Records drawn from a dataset
-----
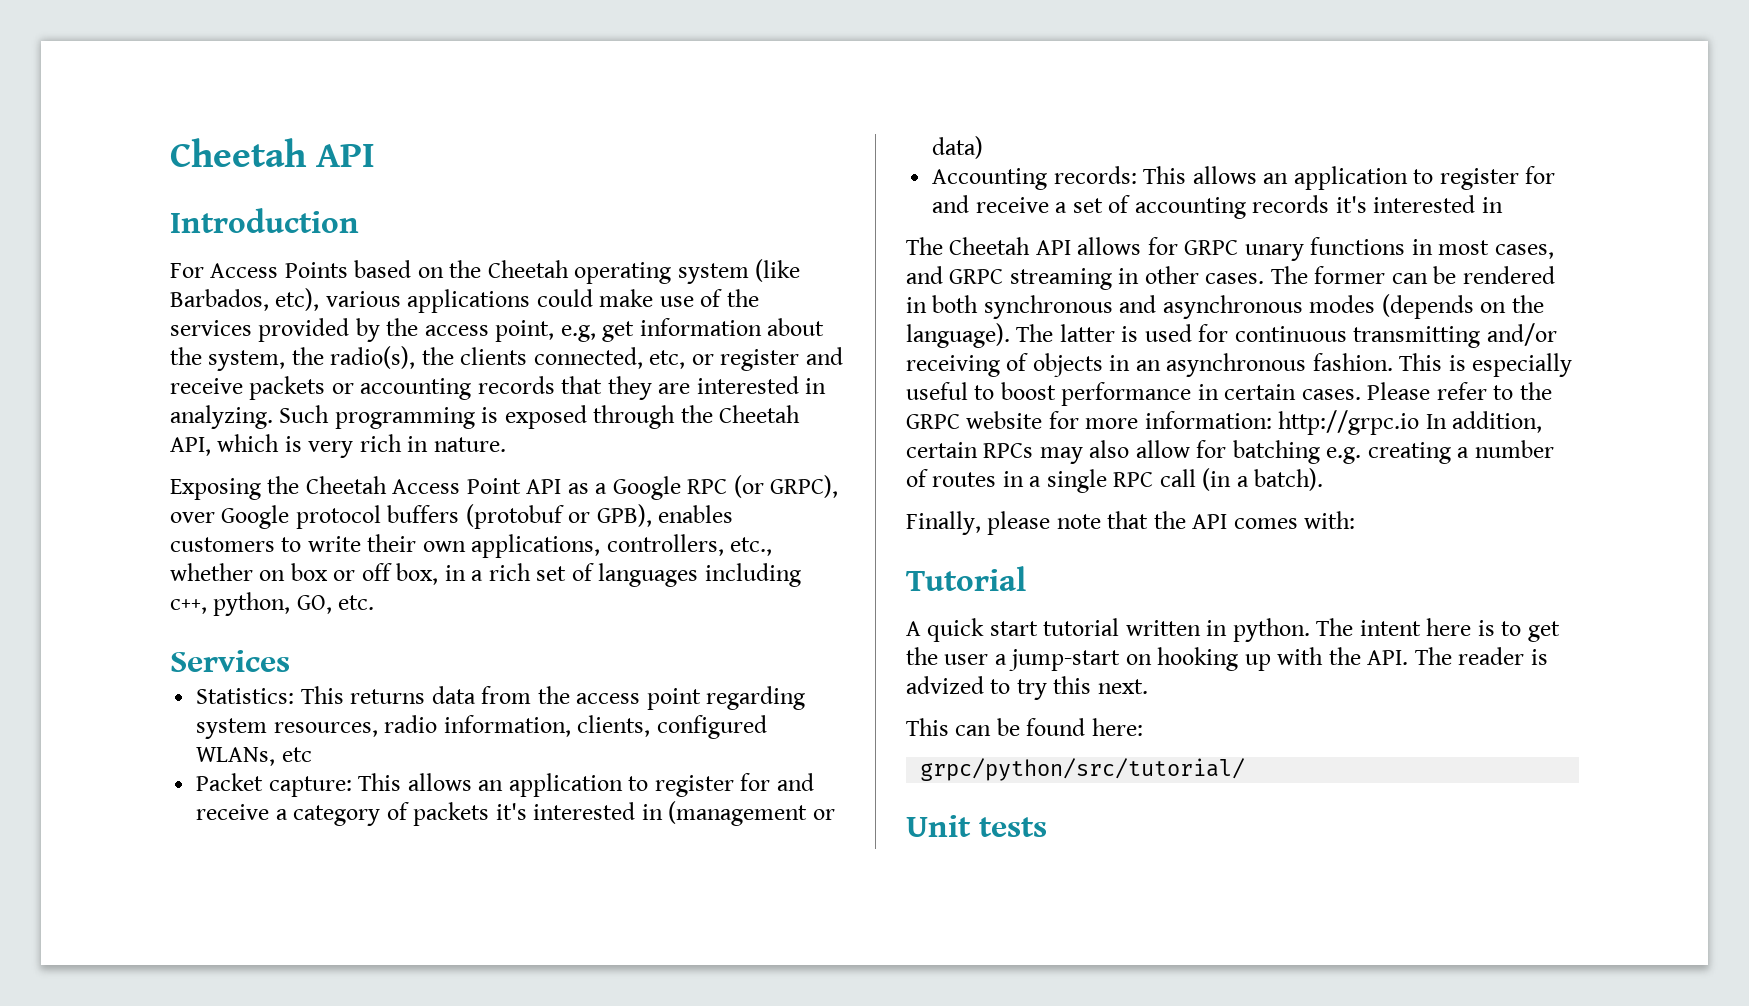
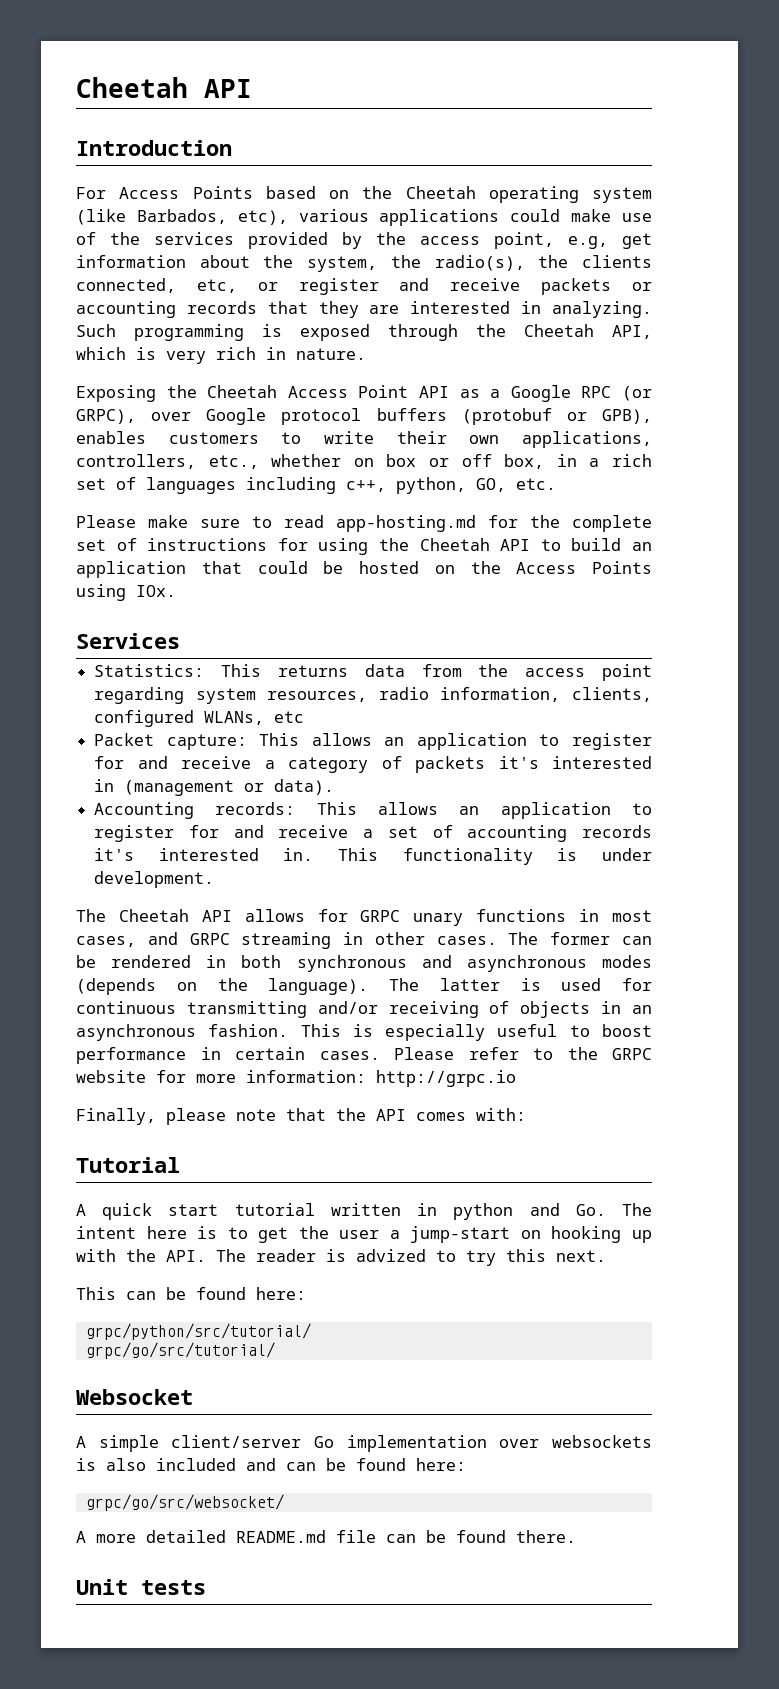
(375, 602) none -> [76,515,652,532] [76,538,653,555] [76,561,652,578] [76,584,176,601] // Please make sure to read app-hosting.md for the complete set of instructions for using the Cheetah API to build an application that could be hosted on the Access Points using IOx.
[932,136,984,159] data) -> [274,779,335,795] data).
[1481,197,1503,213] in -> [283,848,652,865] [94,871,215,888] in. This functionality is under development.
[1425,411,1543,433] [906,440,1554,464] [906,468,1324,493] In addition, certain RPCs may also allow for batching e.g. creating a number of routes in a single RPC call (in a batch). -> (516, 1078) none
[1232,618,1310,642] python. -> [453,1203,606,1220] python and Go.
(1246, 769) none -> [85,1342,275,1359] [76,1389,193,1405] [76,1435,652,1452] [76,1458,466,1471] [85,1494,284,1511] [76,1530,576,1543] // grpc/go/src/tutorial/ // Websocket // A simple client/server Go implementation over websockets is also included and can be found here: // grpc/go/src/websocket/ // A more detailed README.md file can be found there.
-----
About this task:
Copy each line of the preceding data that contains the string "none".

Result for this exercise:
(375, 602) none -> [76,515,652,532] [76,538,653,555] [76,561,652,578] [76,584,176,601] // Please make sure to read app-hosting.md for the complete set of instructions for using the Cheetah API to build an application that could be hosted on the Access Points using IOx.
[1425,411,1543,433] [906,440,1554,464] [906,468,1324,493] In addition, certain RPCs may also allow for batching e.g. creating a number of routes in a single RPC call (in a batch). -> (516, 1078) none
(1246, 769) none -> [85,1342,275,1359] [76,1389,193,1405] [76,1435,652,1452] [76,1458,466,1471] [85,1494,284,1511] [76,1530,576,1543] // grpc/go/src/tutorial/ // Websocket // A simple client/server Go implementation over websockets is also included and can be found here: // grpc/go/src/websocket/ // A more detailed README.md file can be found there.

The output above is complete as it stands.